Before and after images
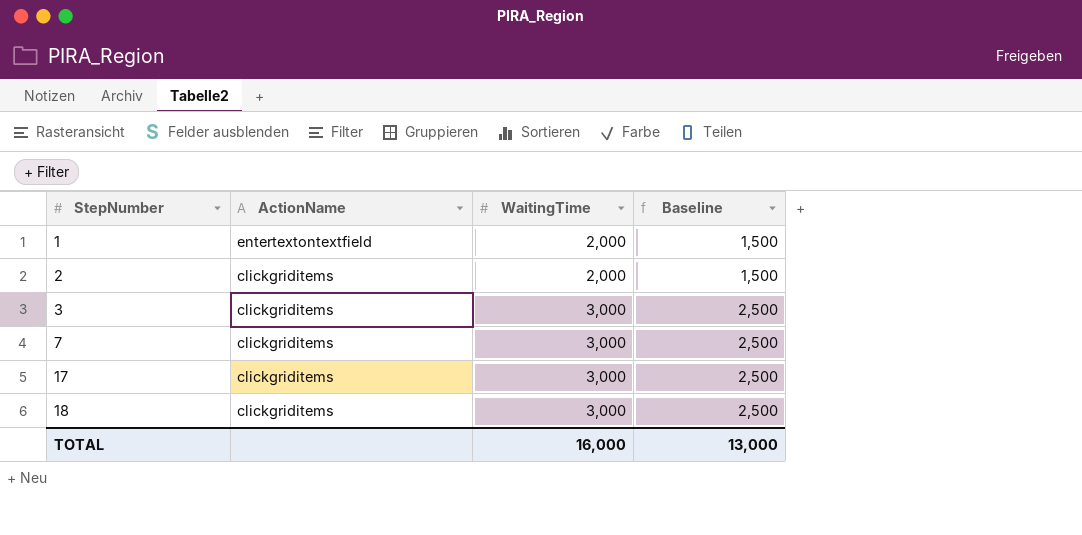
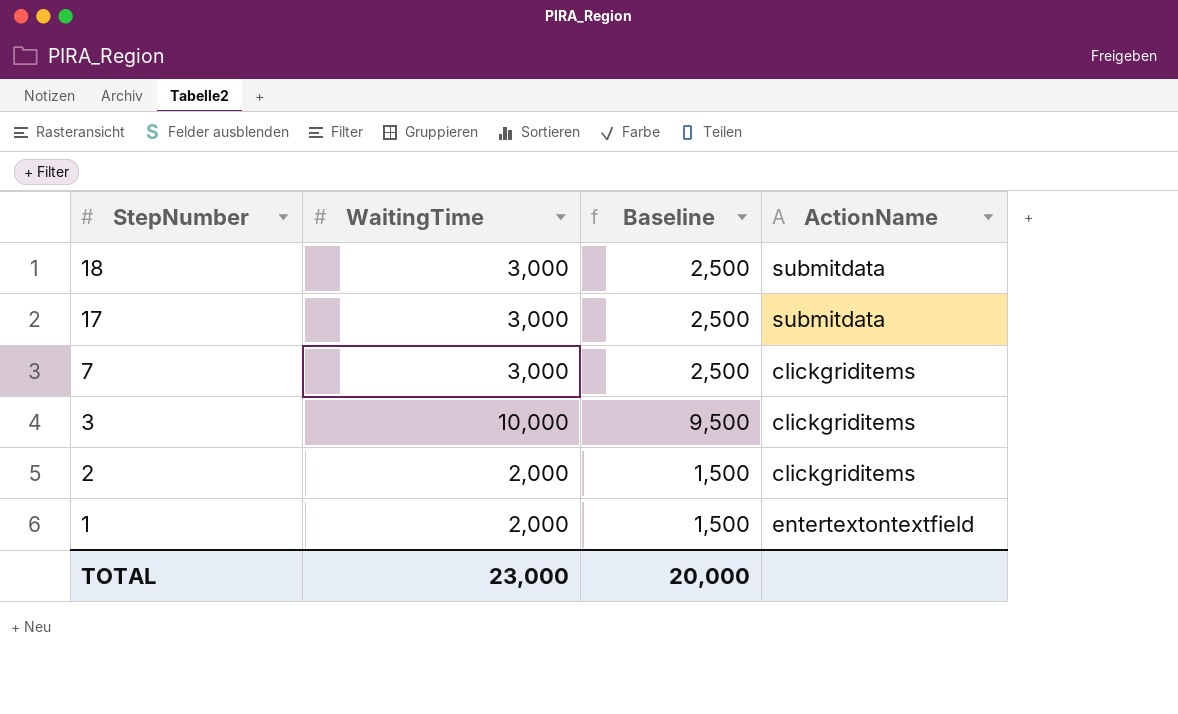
row order: StepNumber ascending -> StepNumber descending
column ActionName | position: 2 -> 4
18 | ActionName: clickgriditems -> submitdata
17 | ActionName: clickgriditems -> submitdata
3 | WaitingTime: 3,000 -> 10,000
3 | Baseline: 2,500 -> 9,500
TOTAL | WaitingTime: 16,000 -> 23,000
TOTAL | Baseline: 13,000 -> 20,000

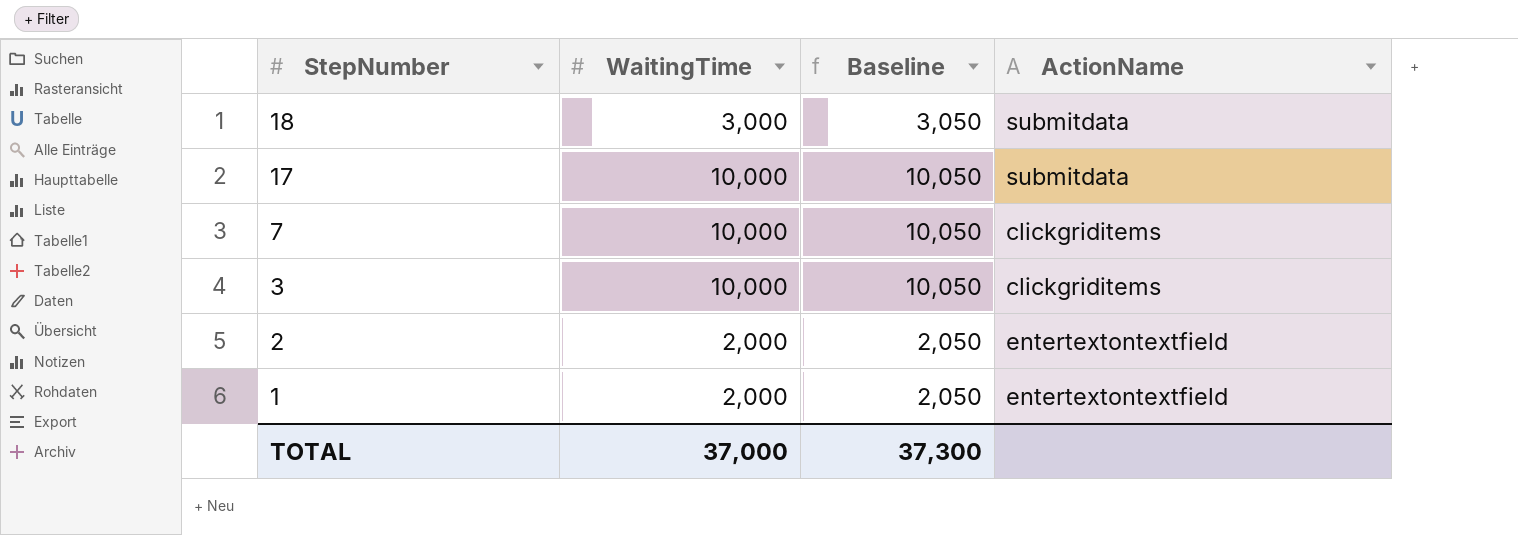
column Baseline | formula: [WaitingTime] - 500 -> [WaitingTime] + 50
17 | WaitingTime: 3,000 -> 10,000
7 | WaitingTime: 3,000 -> 10,000
2 | ActionName: clickgriditems -> entertextontextfield
TOTAL | WaitingTime: 23,000 -> 37,000
TOTAL | Baseline: 20,000 -> 37,300

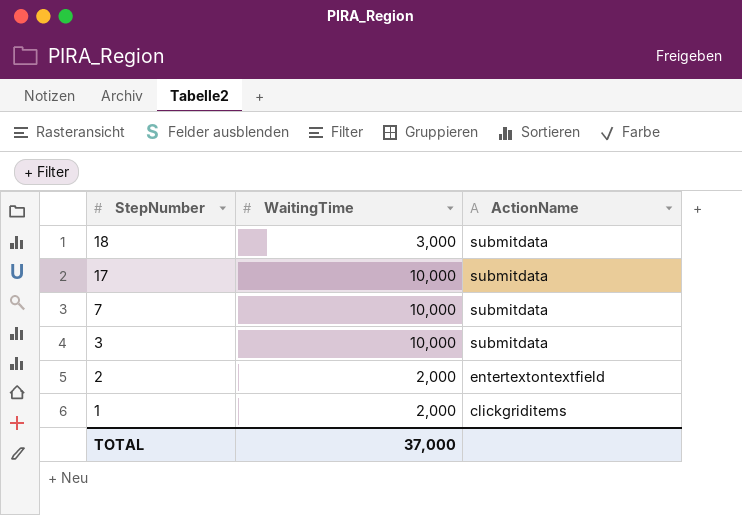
column Baseline | formula: [WaitingTime] + 50 -> none
7 | ActionName: clickgriditems -> submitdata
3 | ActionName: clickgriditems -> submitdata
1 | ActionName: entertextontextfield -> clickgriditems

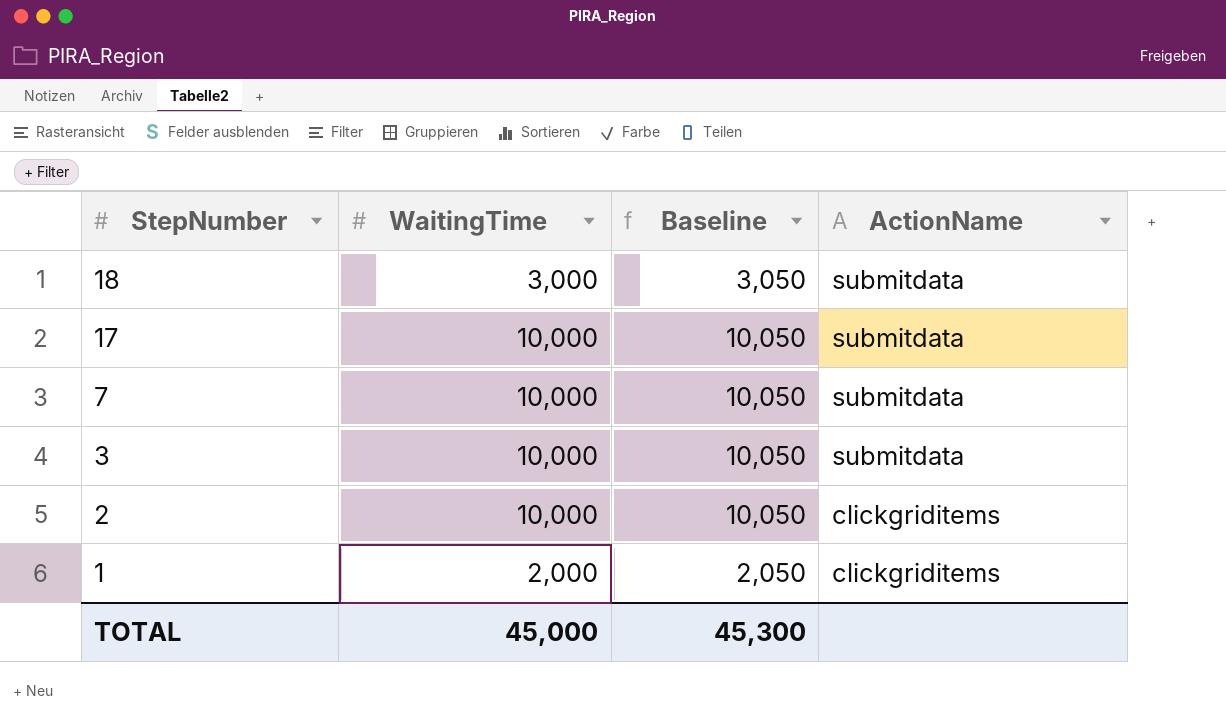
column Baseline | formula: none -> [WaitingTime] + 50
2 | WaitingTime: 2,000 -> 10,000
2 | ActionName: entertextontextfield -> clickgriditems
TOTAL | WaitingTime: 37,000 -> 45,000

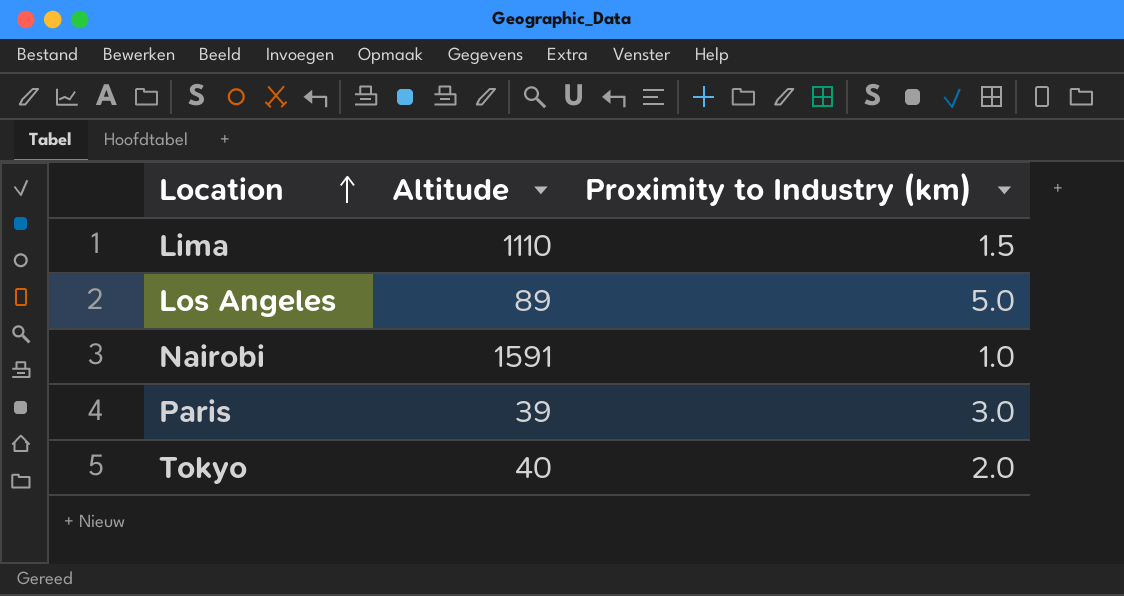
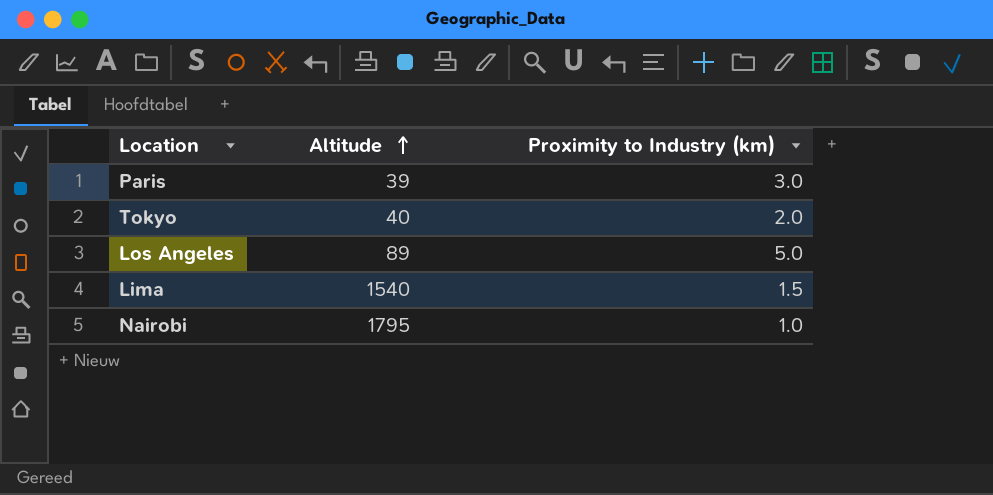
row order: Location ascending -> Altitude ascending
Lima | Altitude: 1110 -> 1540
Nairobi | Altitude: 1591 -> 1795

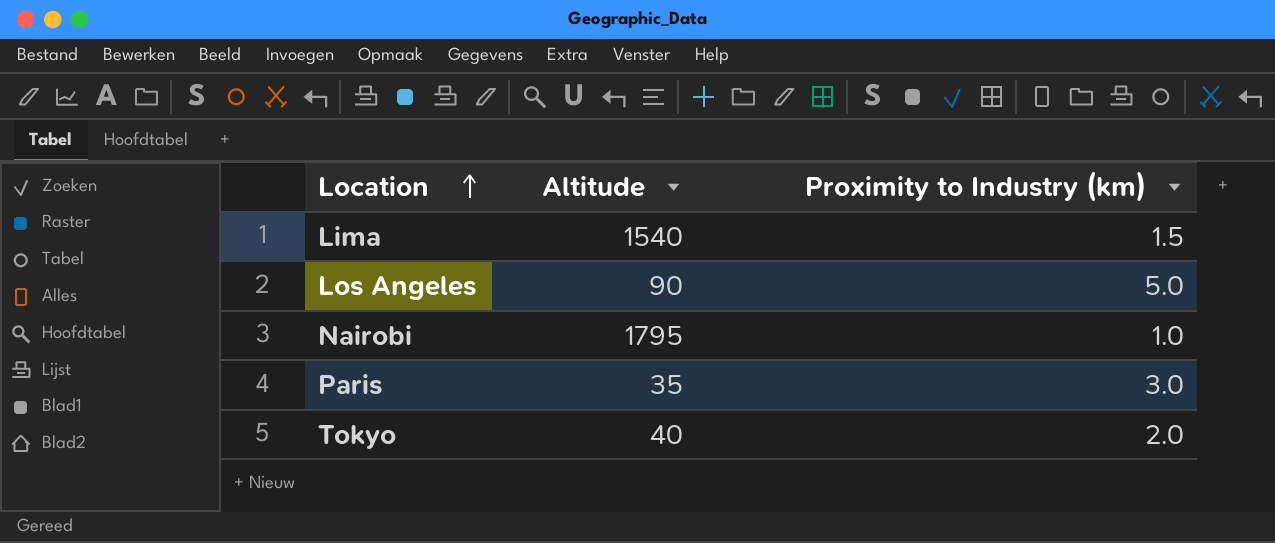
row order: Altitude ascending -> Location ascending
Los Angeles | Altitude: 89 -> 90
Paris | Altitude: 39 -> 35

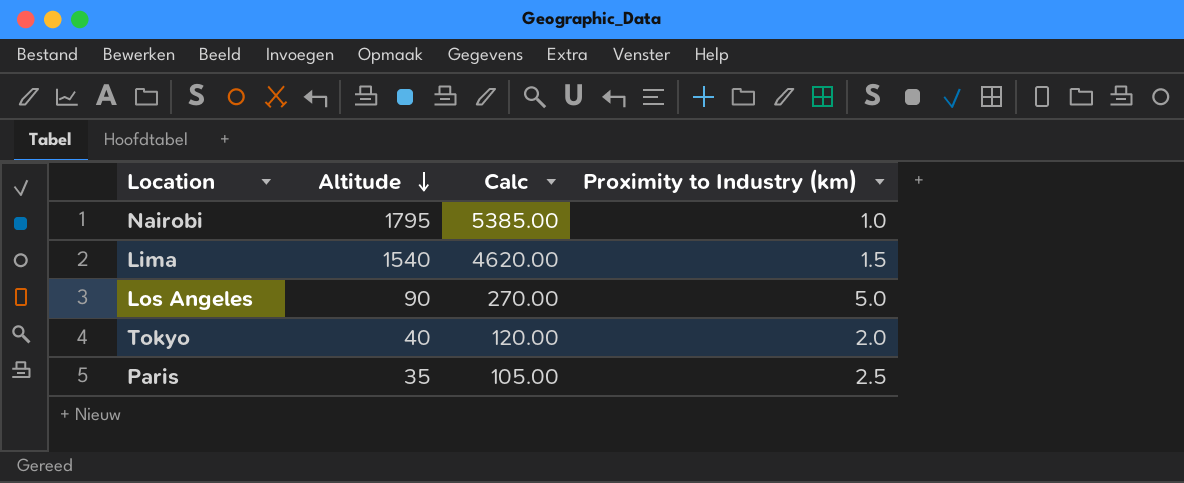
row order: Location ascending -> Altitude descending
column Calc | formula: none -> [Altitude] * 3
Paris | Proximity to Industry (km): 3.0 -> 2.5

▶ **TASK GOAL**
One number is all the reply should hold: how many lines in these records include the word "descending".

▶ **TASK OUTPUT**
2